Supplied information: Begin

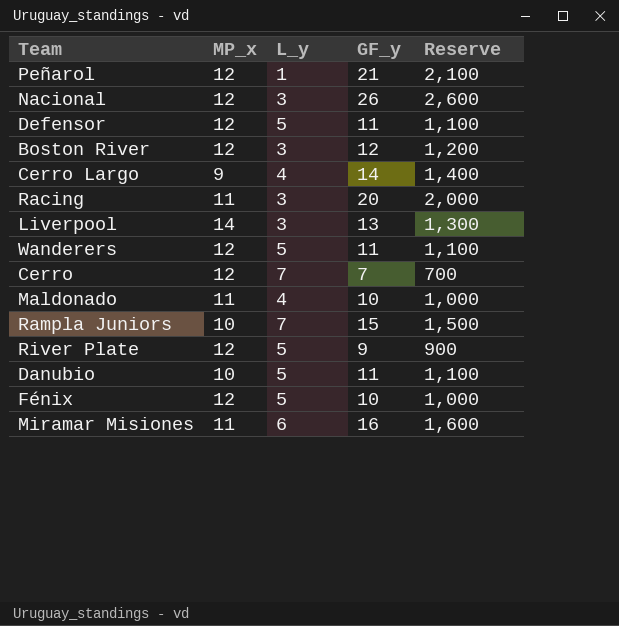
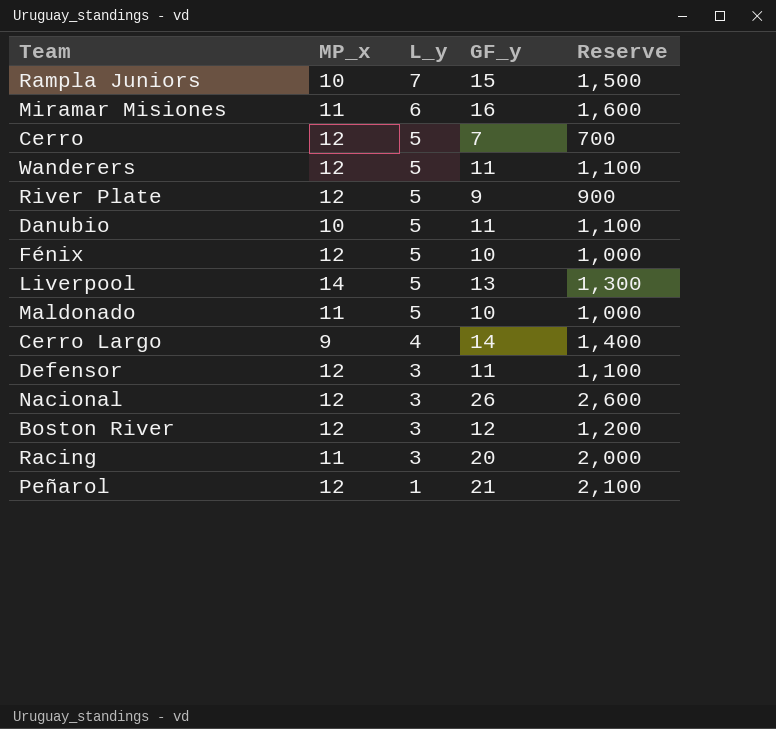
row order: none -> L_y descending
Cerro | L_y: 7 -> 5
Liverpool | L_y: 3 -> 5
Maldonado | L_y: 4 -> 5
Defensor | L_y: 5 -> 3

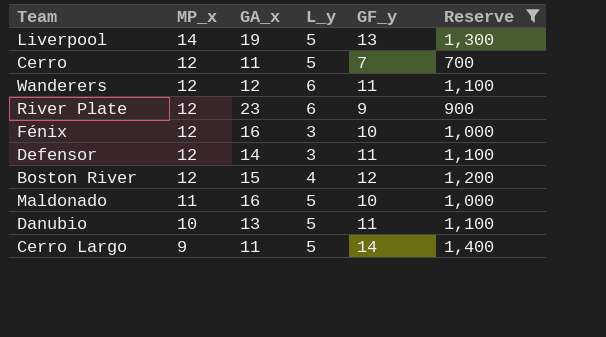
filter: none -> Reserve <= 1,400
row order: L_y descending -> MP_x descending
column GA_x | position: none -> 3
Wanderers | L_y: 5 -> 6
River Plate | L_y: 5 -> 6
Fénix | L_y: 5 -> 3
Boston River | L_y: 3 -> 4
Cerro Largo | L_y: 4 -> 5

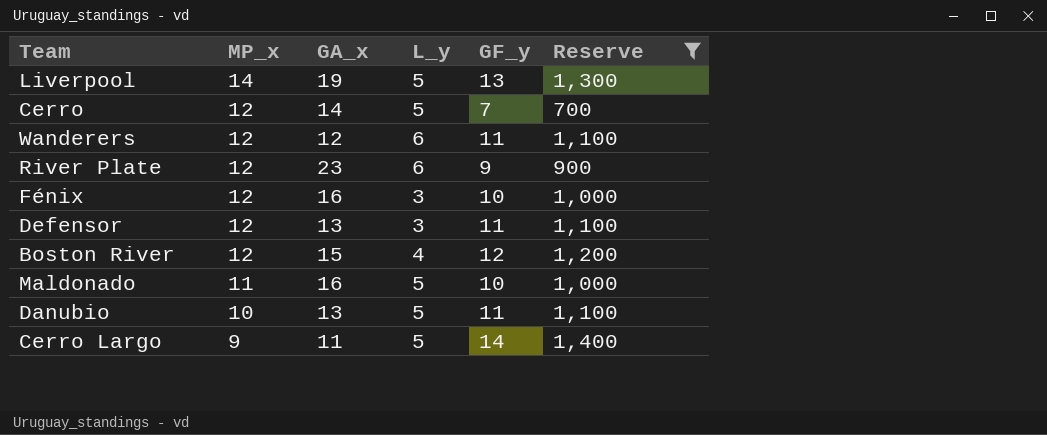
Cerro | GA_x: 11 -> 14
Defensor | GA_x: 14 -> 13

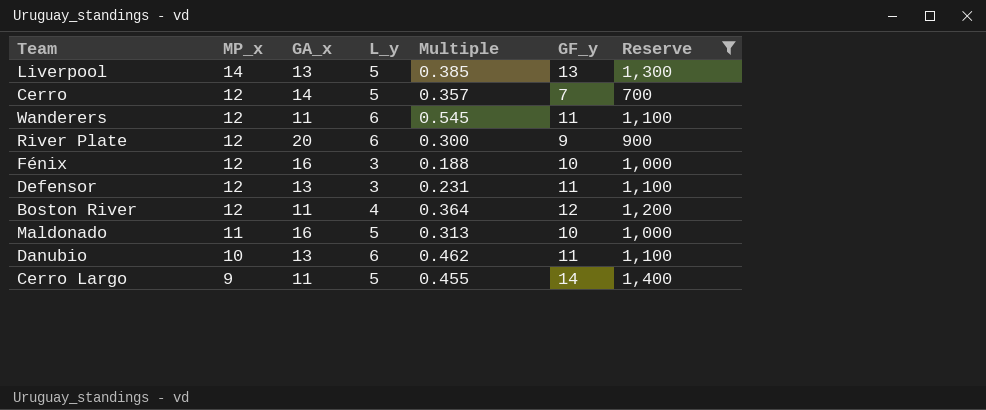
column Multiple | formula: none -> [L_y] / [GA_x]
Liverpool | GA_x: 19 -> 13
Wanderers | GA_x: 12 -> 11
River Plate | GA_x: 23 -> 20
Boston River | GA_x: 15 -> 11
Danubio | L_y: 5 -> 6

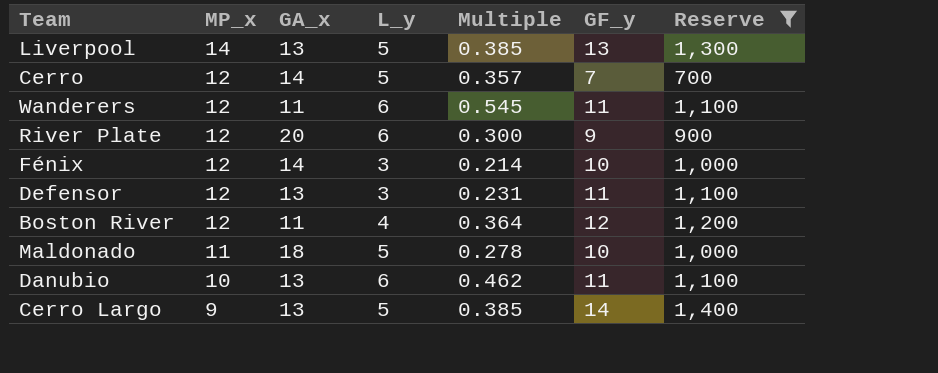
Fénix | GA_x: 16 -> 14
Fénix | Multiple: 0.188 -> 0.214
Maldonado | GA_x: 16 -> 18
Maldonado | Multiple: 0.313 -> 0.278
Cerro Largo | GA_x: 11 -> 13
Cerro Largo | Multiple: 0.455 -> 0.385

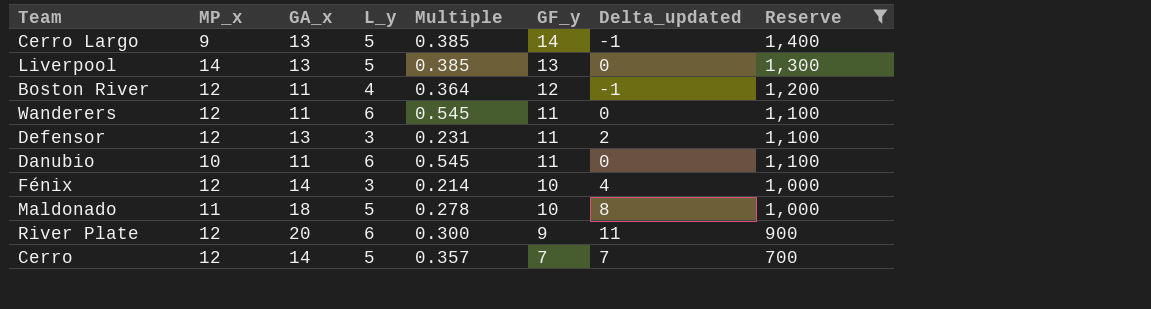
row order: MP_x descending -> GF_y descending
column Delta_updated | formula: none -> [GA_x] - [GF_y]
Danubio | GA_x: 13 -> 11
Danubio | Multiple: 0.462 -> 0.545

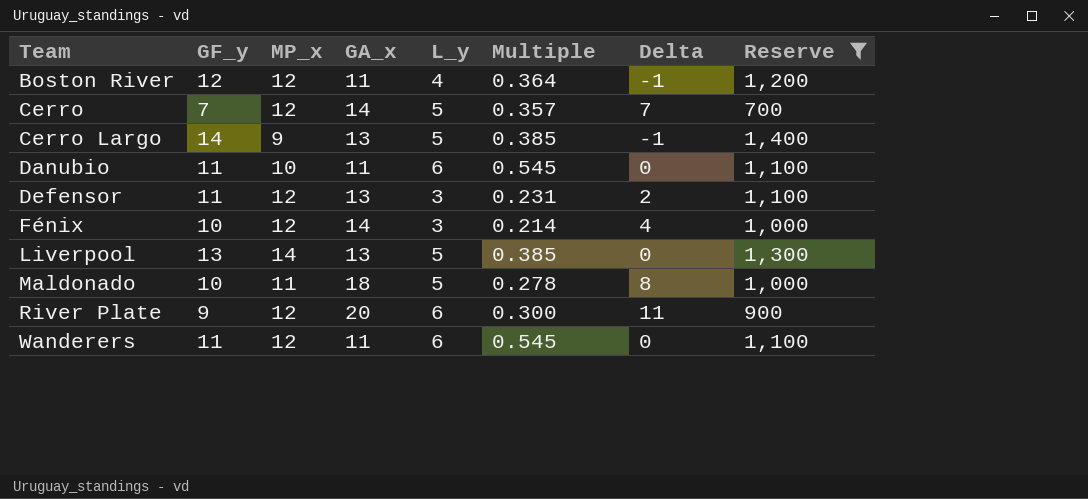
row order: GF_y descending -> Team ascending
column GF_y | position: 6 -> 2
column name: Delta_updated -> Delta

Supplied information: End

Please show every line above that includes the word "Maldonado".

Maldonado | L_y: 4 -> 5
Maldonado | GA_x: 16 -> 18
Maldonado | Multiple: 0.313 -> 0.278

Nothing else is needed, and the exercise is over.